Au final, il a défendu sa place jusqu’à l’arrivée avec 6,7 secondes d’avance sur le jeune pilote Toyota Sami Pajari. Pajari avait lui-même perdu près de deux minutes sur la spéciale 5 à cause d’un changement de roue sur la piste. Elfyn Evans, leader du championnat du monde, avait pris le départ de l’Acropole avec la tâche peu enviable de devoir être le premier à s’élancer vendredi.
Les mauvaises conditions d’adhérence ont immédiatement coûté plus de deux minutes au Gallois, ce qui ne lui a permis d’occuper que la septième place à l’issue de la première étape. Bien qu’il ait réussi entre-temps à remonter à la cinquième place, une crevaison sur la spéciale 13 l’a de nouveau fait reculer. Une autre crevaison insidieuse dimanche a définitivement freiné son élan, ne lui laissant que la septième place au classement général.
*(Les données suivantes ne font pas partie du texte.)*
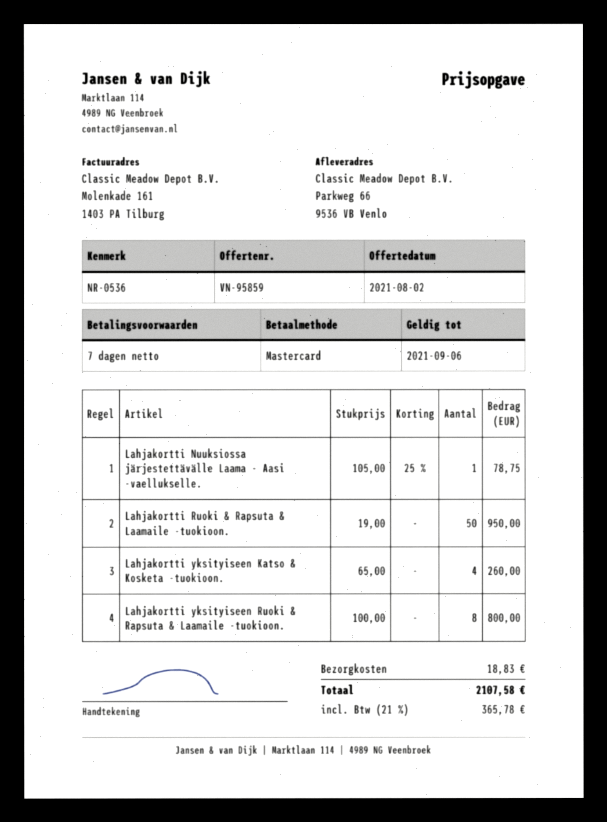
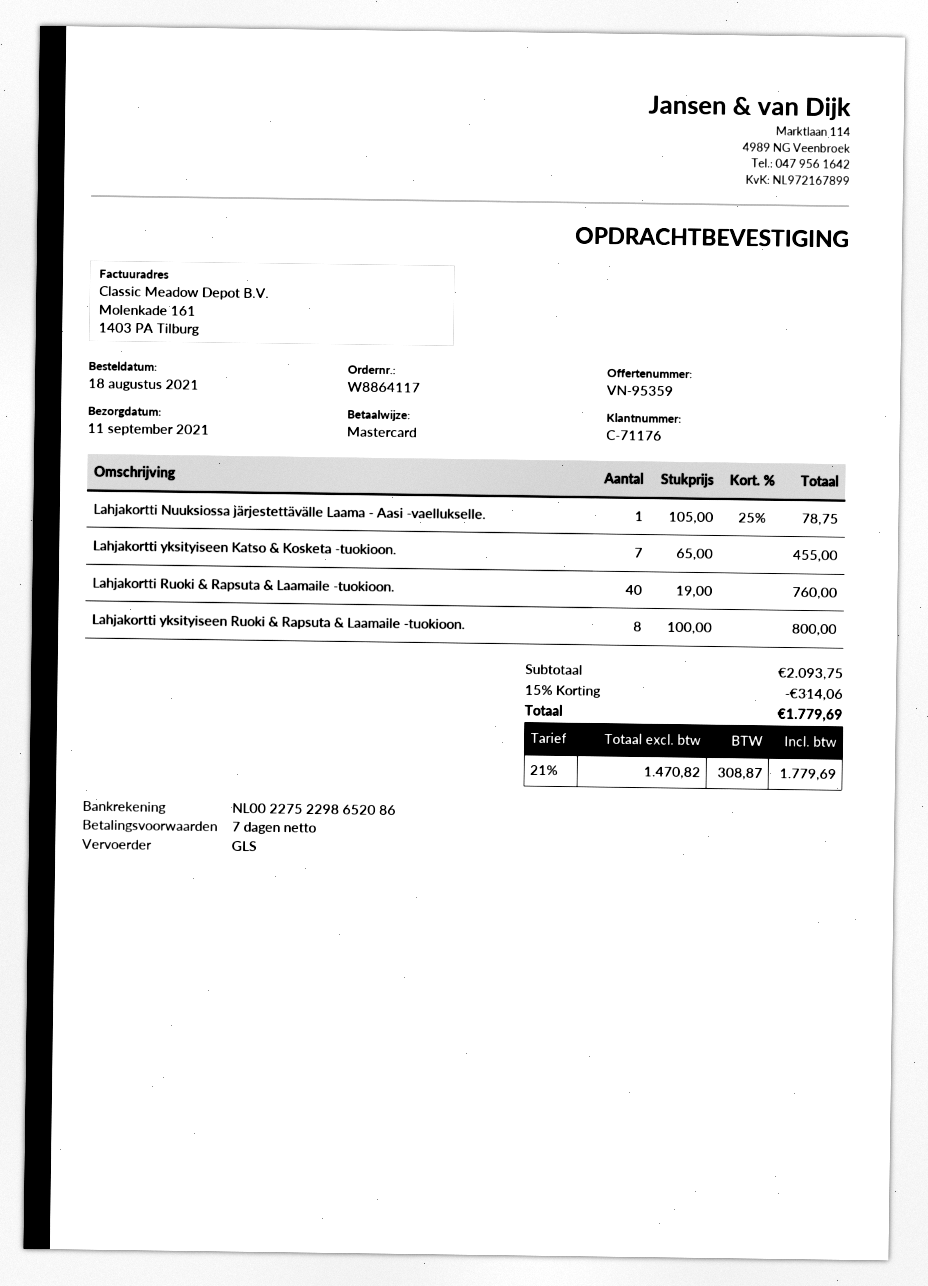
quote number: VN-95859 -> VN-95359
Lahjakortti Ruoki & Rapsuta & Laamaile -tuokioon.: 50 x 19.00 = 950.00 -> 40 x 19.00 = 760.00
Lahjakortti yksityiseen Katso & Kosketa -tuokioon.: 4 x 65.00 = 260.00 -> 7 x 65.00 = 455.00
discount: none -> 15% = 314.06
shipping: 18.83 -> none
tax: 21% = 365.78 -> 21% = 308.87
total: 2107.58 -> 1779.69

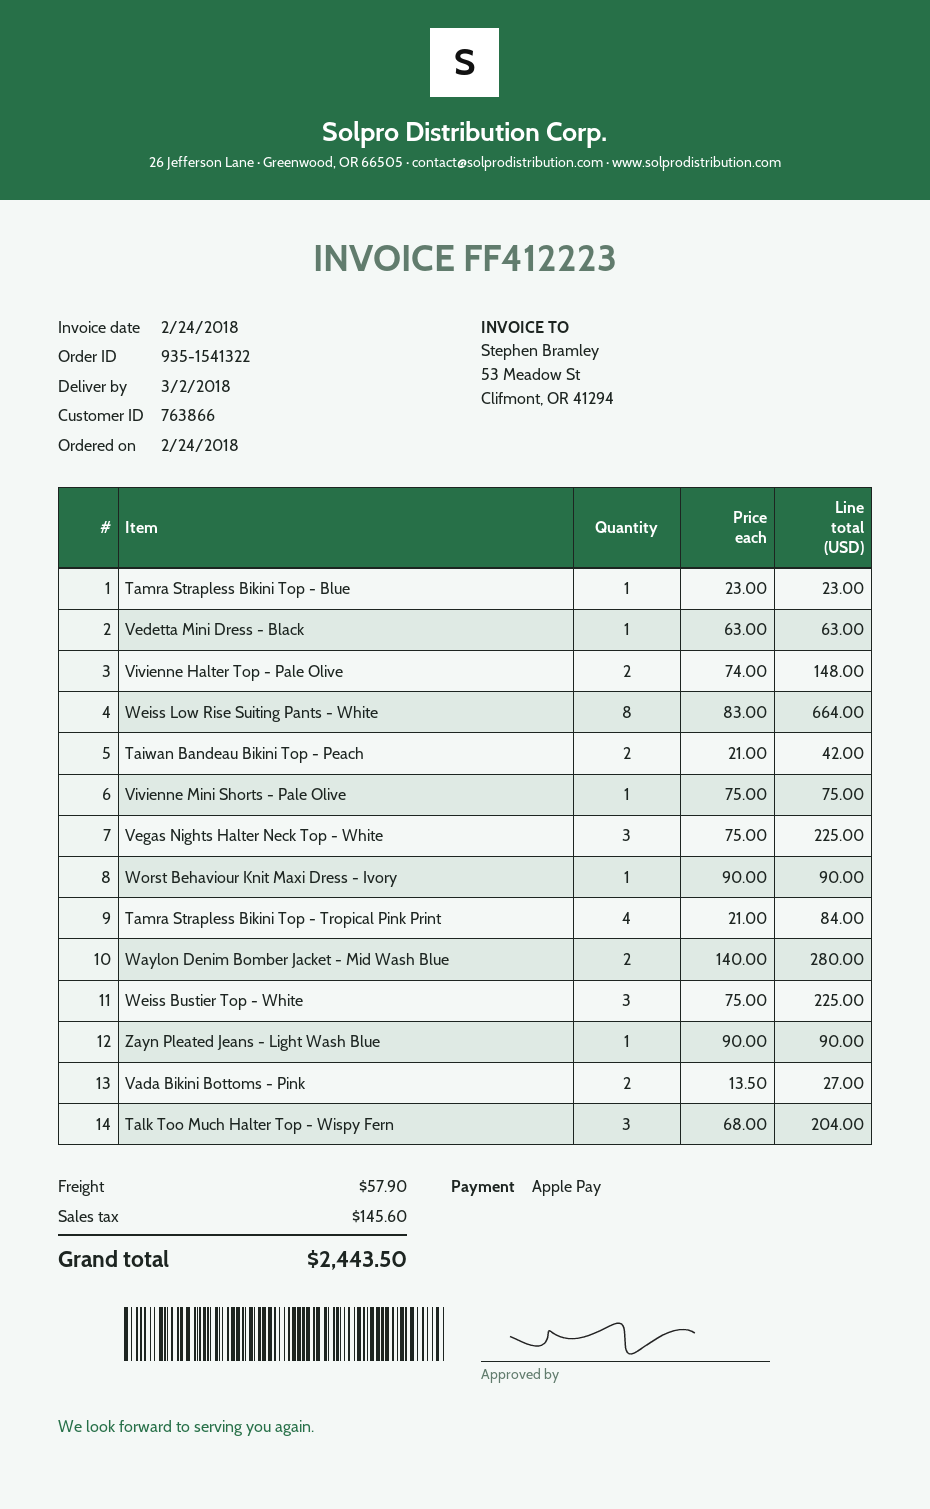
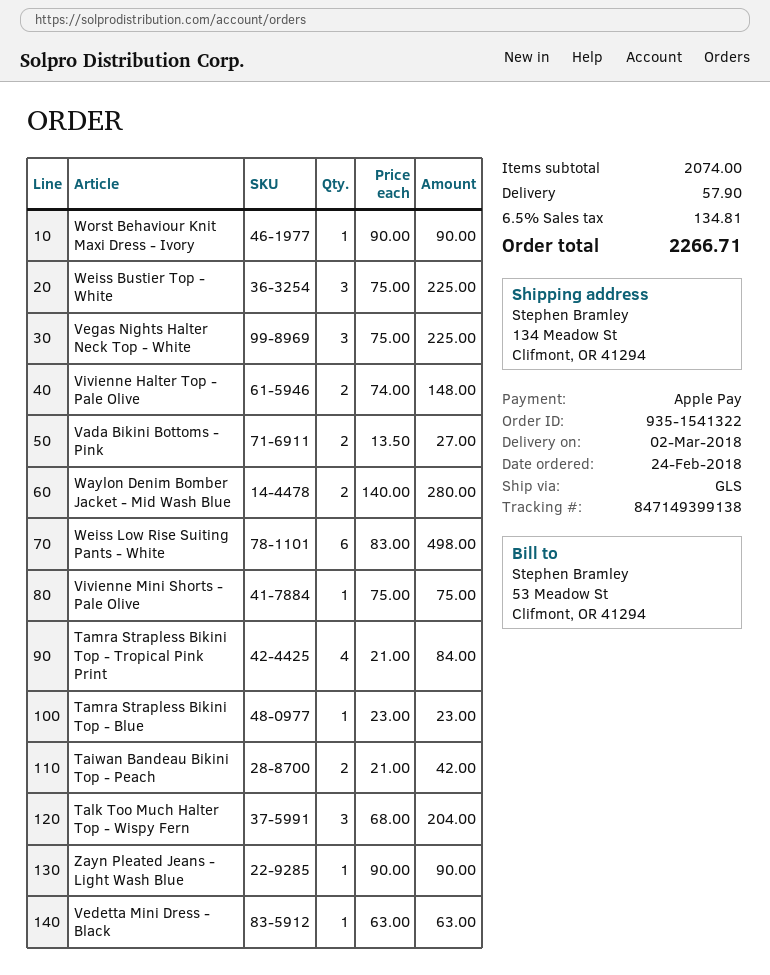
Weiss Low Rise Suiting Pants - White: 8 x 83.00 = 664.00 -> 6 x 83.00 = 498.00
tax: 145.60 -> 134.81
total: 2443.50 -> 2266.71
Elfyn Evans défend sa place de leader au championnat du monde
Si Evans a réussi à défendre sa place de leader au championnat du monde, son avance, autrefois confortable (20 points d’avance sur Katsuta), s’est désormais réduite à sept maigres points. Martins Sesks, au volant de la Ford M-Sport, s’est assuré la huitième place.
Avant la toute dernière spéciale, Hyundai avait décidé, pour des raisons tactiques, de retirer la voiture de Dani Sordo de la course. Sesks lui-même avait été ralenti auparavant par des problèmes techniques, qui lui avaient en outre valu une pénalité de 3 min 10 s pour avoir quitté le parc d’assistance trop tard samedi.
Jon Armstrong (M-Sport) a créé l’une des plus grandes surprises du week-end. Vendredi, il s’est par moments illustré en occupant une sensationnelle troisième place et a même signé le premier meilleur temps WRC de sa carrière lors de la cinquième spéciale. Une panne de turbo particulièrement malvenue l’a toutefois brutalement arraché à tous ses rêves de podium vendredi après-midi.
Oliver Solberg a lui aussi vécu un rallye à oublier. Après une crevaison précoce, il n’a jamais vraiment trouvé son rythme et a fait une sortie de route spectaculaire lors de la septième spéciale. Le vainqueur du Monte-Carlo quitte la Grèce avec un maigre butin d’un seul point au « Super Sunday ».
Le top 10 est complété par Robert Virves, brillant vainqueur de la catégorie WRC2, et son coéquipier chez Toksport-Skoda, Andreas Mikkelsen. La prochaine manche du Championnat du monde des rallyes de cette année aura lieu du 16 au 19 juillet 2026 en Estonie.